An example would be:

{
    "action": "save",
    "collection": "users",
    "document": {
        "name": "tim",
        "age": 1000,
        "shoesize": 3.14159,
        "username": "tim",
        "password": "wibble"
    }
}

When the save complete successfully, a reply message is sent back to the sender with the following data:

{
    "status": "ok"
}

The reply will also contain a field _id if the document that was saved didn't specify an id, this will be an automatically generated UUID, for example:

{
    "status": "ok"
    "_id": "ffeef2a7-5658-4905-a37c-cfb19f70471d"
}

If you save a document which already possesses an _id field, and a document with the same id already exists in the database, then the document will be updated.

If an error occurs in saving the document a reply is returned:

{
    "status": "error",
    "message": <message>
}

Where

  • message is an error message.

Update

Updates a document in the database. Uses the Mongodb update function: http://www.mongodb.org/display/DOCS/Updating

To update a document send a JSON message to the module main address:

{
    "action": "update",
    "collection": <collection>,
    "criteria": {
        <criteria>
    },
    "objNew" : {
        <objNew>
    },
    upsert : <upsert>
    multi: <multi>
}

Where:

  • collection is the name of the MongoDB collection that you wish to save the document in. This field is mandatory.

An example would be:

{
    "action": "update",
    "collection": "users",
    "criteria": {
        "_id": "tim",
    },
    objNew : {
        $inc: {
            age: 30
        }
     },
    upsert : true,
    multi : false
}

Find

Finds matching documents in the database.

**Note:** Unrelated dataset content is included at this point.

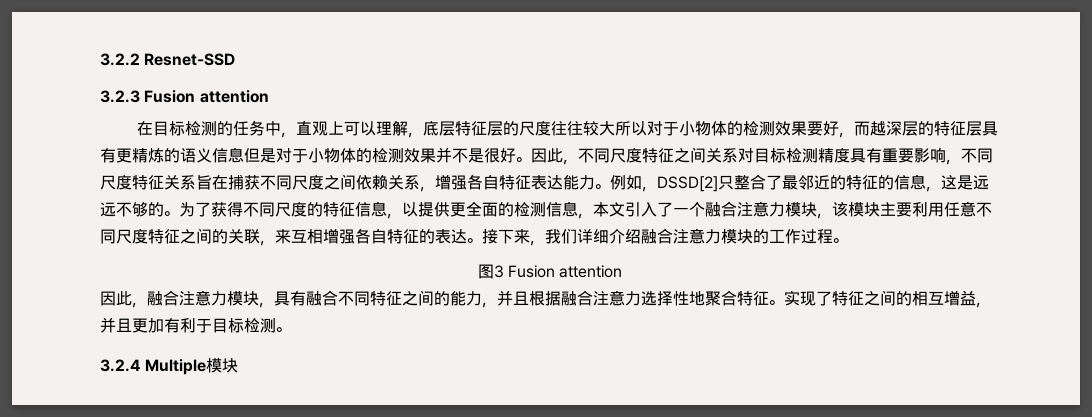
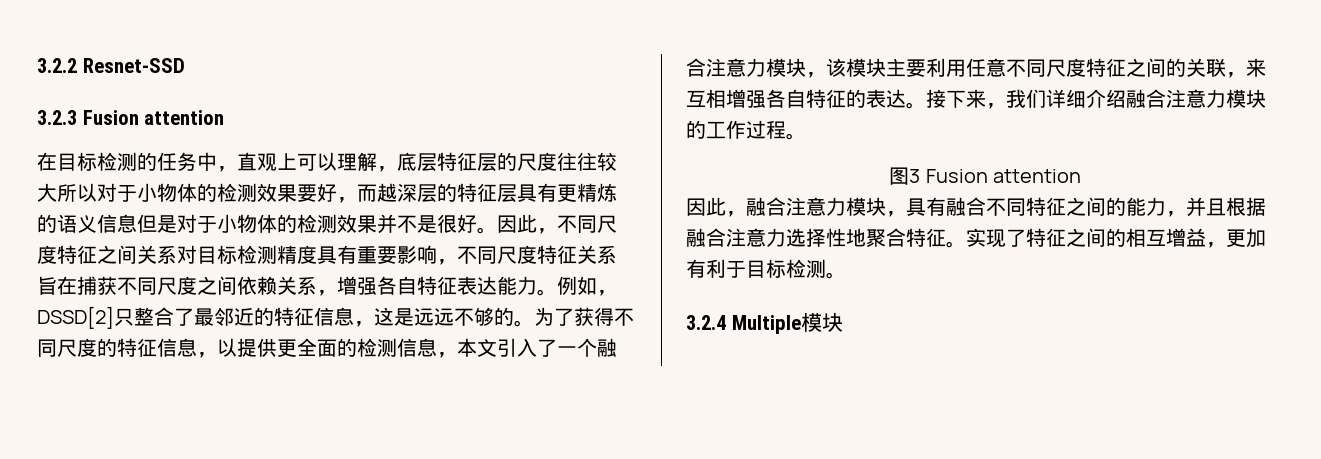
- 例如，DSSD[2]只整合了最邻近的特征的信息，这是远远不够的。
+ 例如，DSSD[2]只整合了最邻近的特征信息，这是远远不够的。
- 实现了特征之间的相互增益，并且更加有利于目标检测。
+ 实现了特征之间的相互增益，更加有利于目标检测。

To find documents send a JSON message to the module main address:

{
    "action": "find",
    "collection": <collection>,
    "matcher": <matcher>,
    "sort": <sort_query>,
    "keys": <keys>,
    "skip": <offset>,
    "limit": <limit>,
    "timeout": <cursor timeout>,
    "hint": <index hint>,
    "batch_size": <batch_size>
}

Where:

  • collection is the name of the MongoDB collection that you wish to search in in. This field is mandatory.
  • matcher is a JSON object that you want to match against to find matching documents. This obeys the normal MongoDB matching rules.
  • sort_query provides an order for sorting the responses that you are returned.
  • keys is an optional JSON object that contains the fields that should be returned for matched documents. See MongoDB manual for more information. Example: { "name": 1 } will only return objects with _id and the name field
  • skip is a number which determines the number of documents to skip. This is optional. By default no documents are skipped.
  • limit is a number which determines the maximum total number of documents to return. This is optional. By default all documents are returned.
  • timeout is a positive number which determines how many milliseconds a cursor containing more data will be held onto. This is optional. By default, a cursor is held onto for 10 seconds.
  • hint is either a string, specifying the name of the index to use, or a JSON object, representing the structure of the index to use. This is optional.
  • batch_size is a number which determines how many documents to return in each reply JSON message. It's optional and the default value is 100. Batching is discussed in more detail below.

An example would be:

{
    "action": "find",
    "collection": "orders",
    "matcher": {
        "item": "cheese"
    }
}

This would return all orders where the item field has the value cheese.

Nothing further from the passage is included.